Rotating proxies are frequently used for perfectly legitimate purposes like web scraping, ad verification, price comparisons, and SEO monitoring. As long as you‘re not using them to access any illegal content or conduct malicious activity, you‘re in the clear.

However, it‘s important to check the terms of service of any website you‘re scraping. Some sites strictly prohibit the use of any automated bots or scrapers. In those cases, even rotating proxies won‘t necessarily prevent you from getting blocked.

When should I use a rotating proxy?

Rotating proxies are useful any time you need to make a high volume of requests to one or more websites. Without proxies, you‘d quickly get rate limited or IP banned.

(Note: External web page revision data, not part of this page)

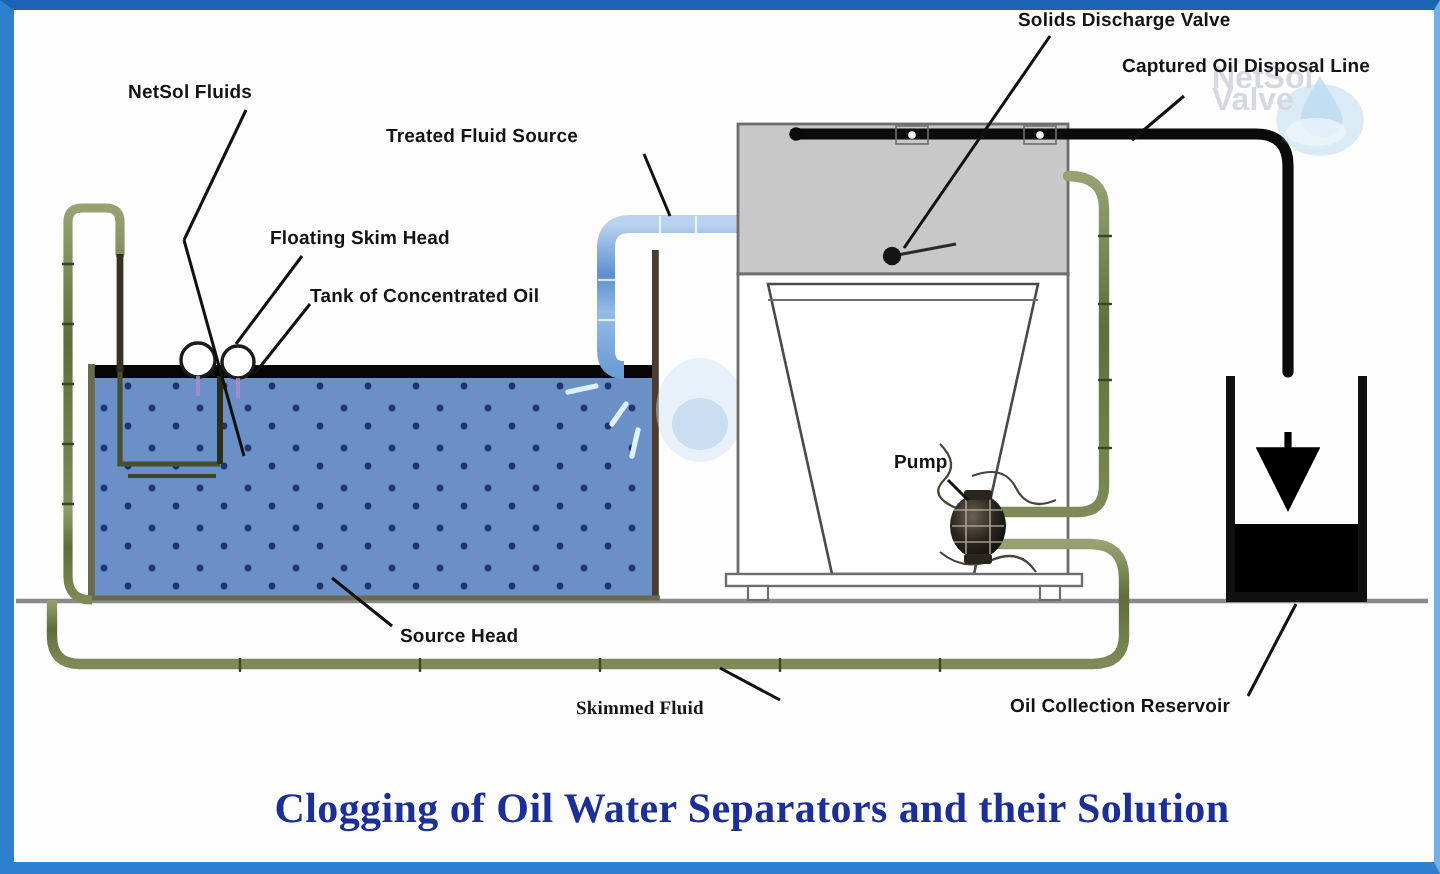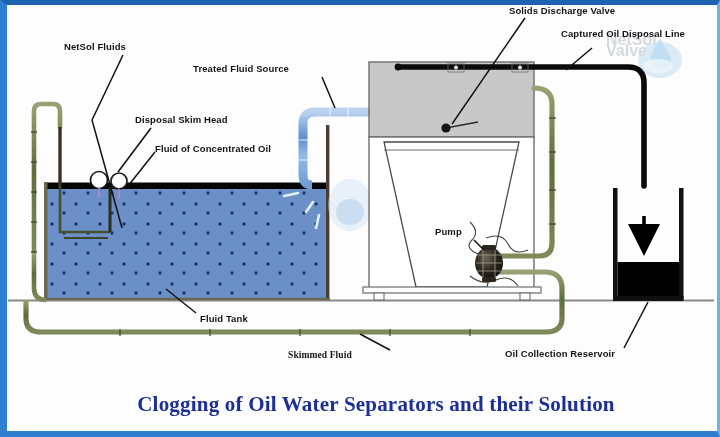"Disposal Skim Head" div.lbl { text: Disposal -> Floating }
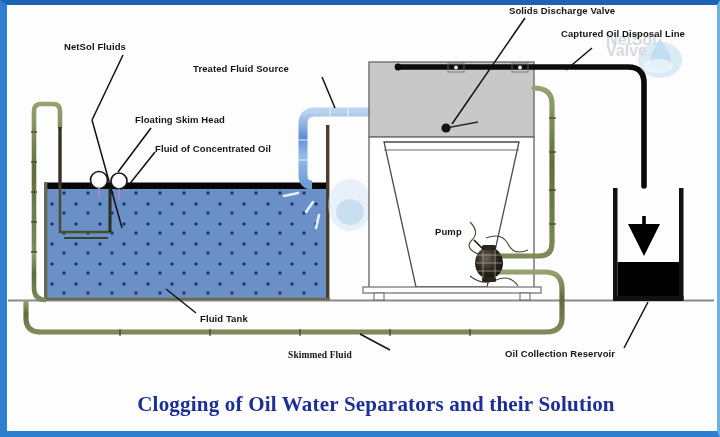"Fluid of Concentrated Oil" div.lbl { text: Fluid -> Tank }
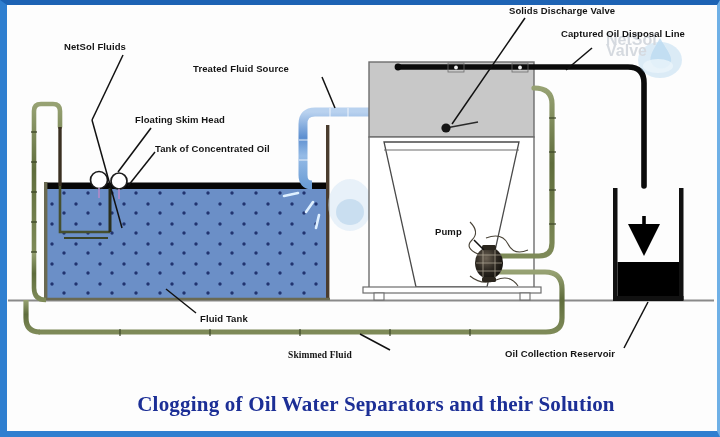"Pump" div.lbl { left: 435px -> 447px }
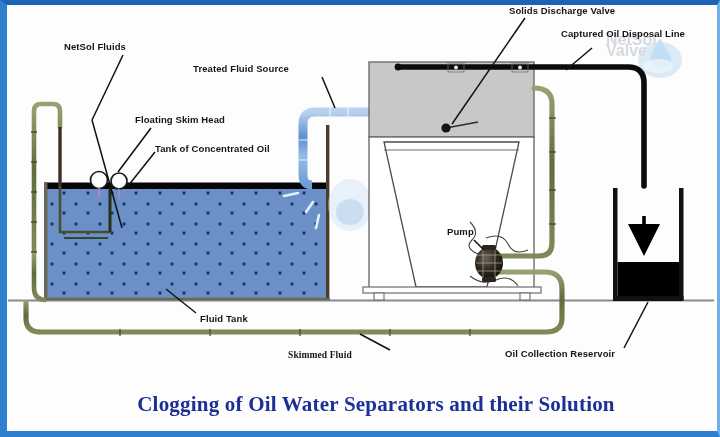"Fluid Tank" div.lbl { text: Fluid Tank -> Source Head }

Some specific use cases include:

  • Web scraping at scale to extract data from websites
  • Automating social media posts and interactions
  • Monitoring search engine rankings for many keywords
  • Comparing prices across ecommerce sites
  • Anonymizing your web traffic and protecting your privacy
  • Bypassing geo-restrictions and accessing content from other countries

For these applications, rotating proxies are an essential tool. They allow you to spread your requests across many IP addresses to avoid detection and blocking.

How often should proxies be rotated?

It depends on the website you‘re targeting and how heavily you‘re scraping it. Some sites are very strict and will ban an IP after just a handful of requests. Others are more lenient and you can make hundreds of requests from one IP.

As a general rule, the more frequently you rotate your proxies, the harder it is for sites to detect and block you. Many rotating proxy services let you set the rotation interval, e.g. getting a new IP on every request, or every 1 minute, 10 minutes, etc.

For large scraping jobs, rotating on every request is the safest bet. The slight overhead from establishing a new connection each time is worth the added reliability. Your requests will be distributed across the maximum number of IPs.

Conclusion

Whether you‘re a professional data scientist or just curious about web scraping, proxies are a critical part of your toolkit. With a pool of rotating proxies and some basic Python skills, you can gather data from almost any website at scale.

The tricky part is keeping those proxies working reliably, which means catching and replacing broken ones as you go. The code samples in this guide show you exactly how to do that.

However, setting up your own proxy infrastructure can be a lot of work. If you‘re serious about web scraping, you may want to outsource it to a professional proxy service that manages the rotating, throttling, and retrying of requests for you.

Whichever route you choose, you‘re now armed with the knowledge to start diving into the world of anonymous web scraping with Python. Get out there and happy scraping!